After spending a good part of the day at Skansen, we proceeded to the next attraction on our list of places to visit, Skansen’s Aquarium! Though it’s referred to as an Aquarium it’s actually a fully-fledged zoo. Spanning over an area of 3,000 square meters, it is one of the zoos that is home to the most number of animals in the country. The animals that are on display vary depending on the seasons so you may not find all the animals mentioned on the website during your visit. The Lemurs are the most popular residents at the zoo! For those of you who don’t know what a Lemur is, think of the hit song “I like to move it” from the popular movie franchise Madagascar. In the movie, the character of King Julien is a Lemur. The Aquarium is home to many species of Monkeys, Fish, Spiders, Snakes, Lizards, Frogs, Turtles, Crocodiles, and Birds. Certain sections of the Aquarium allow visitors to get up close and personal with a few selected animals. If you’re brave enough you can even stroke the head of the python or have a Tarantula on the palm of your hand!
Next we headed to Gröna Lund! I’ve been itching to go here since the moment I saw it on the “Stockholm Pass” pamphlet! For many years, I’ve been watching documentaries on the Discovery Channel and TLC about amusement parks around the world and dreaming of an opportunity to experience it firsthand. And today was the day! Gröna Lund is also located on the sea side of Djurgården Island. Because it is located in central Stockholm, the park is relatively small in size compared to other amusement parks, but has more than 30 attractions for visitors to enjoy. The park is a popular venue for concerts during summer time!

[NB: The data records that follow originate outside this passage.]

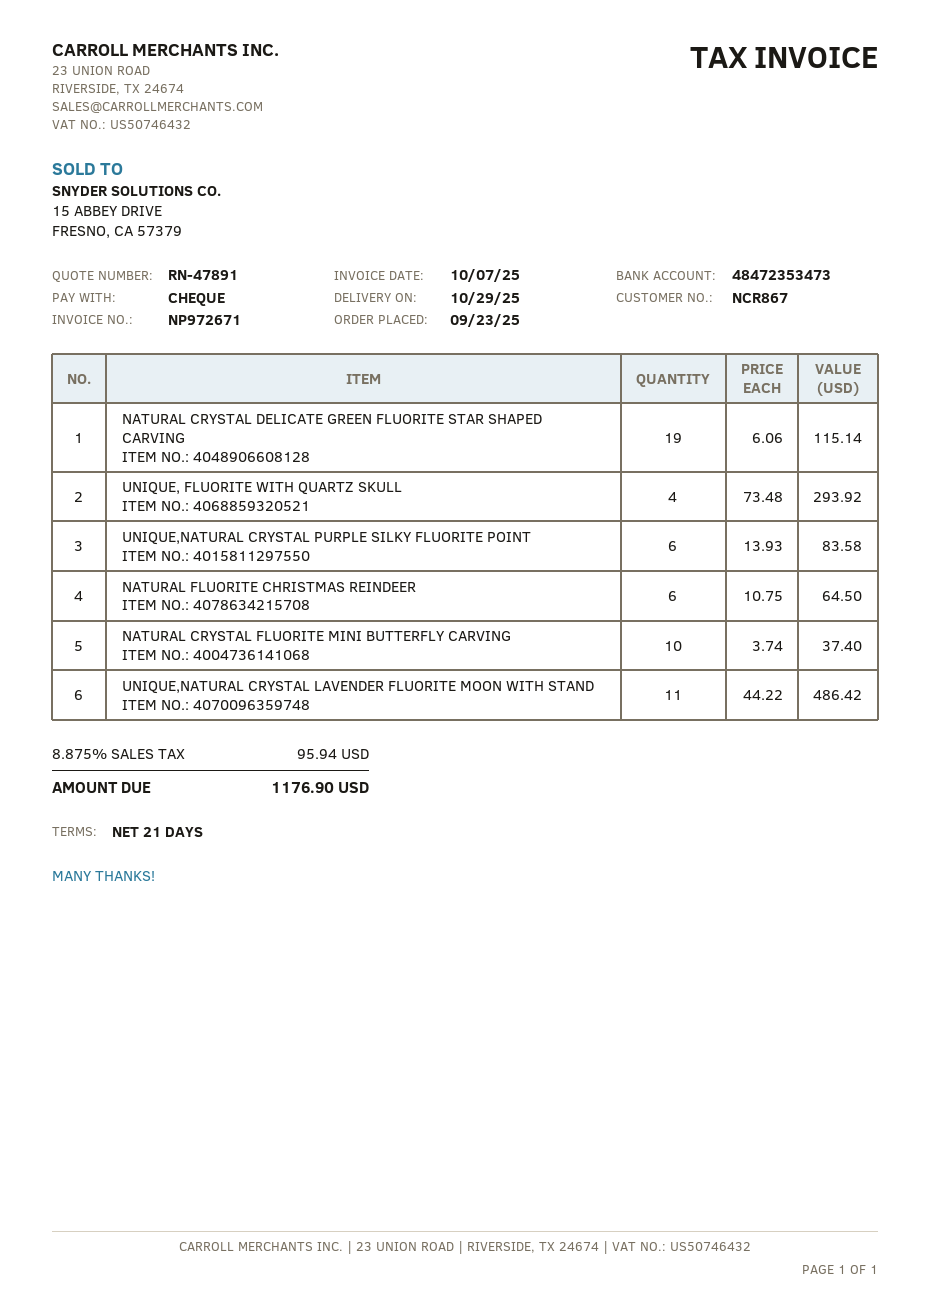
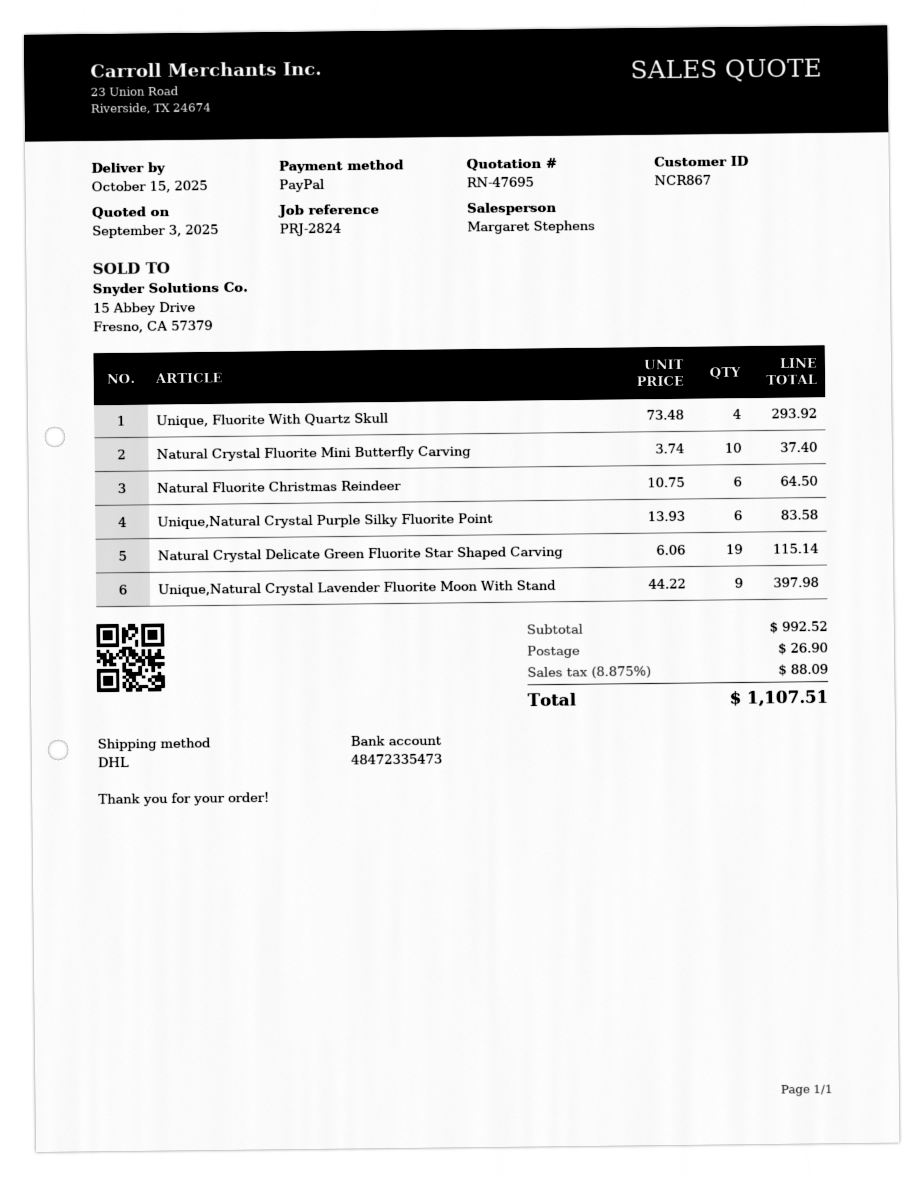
quote number: RN-47891 -> RN-47695
delivery date: 2025-10-29 -> 2025-10-15
payment method: cheque -> PayPal
bank account: 48472353473 -> 48472335473
UNIQUE,NATURAL CRYSTAL LAVENDER FLUORITE MOON WITH STAND: 11 x 44.22 = 486.42 -> 9 x 44.22 = 397.98
shipping: none -> 26.90
tax: 8.875% = 95.94 -> 8.875% = 88.09
total: 1176.90 -> 1107.51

I was mostly interested in riding a roller coaster and Gröna Lund had 3 of them! Twister: a wooden roller coaster that boasts of its compact size and unique classical design located by the waterfront, Jetliner: An action-packed classic steel-track coaster designed by the legendary roller coaster manufacturers “Anton Schwartzkopf”, Kvasten: where your legs dangle in the air like flying on a broomstick swishing past the haunted house to enrage the mean old troll, and Nyckelpigan: the kiddie coaster fit for all ages! The park also has a refurbished thrilling Ghost Train ride, a terrifying Haunted House, a giant wave swinger and a giant drop!
After two days of frantically exploring the sights and sounds of Stockholm, it was time for us to get back into work mode and prepare for the work week ahead.
“Just close your eyes and enjoy the Roller Coaster that is life.”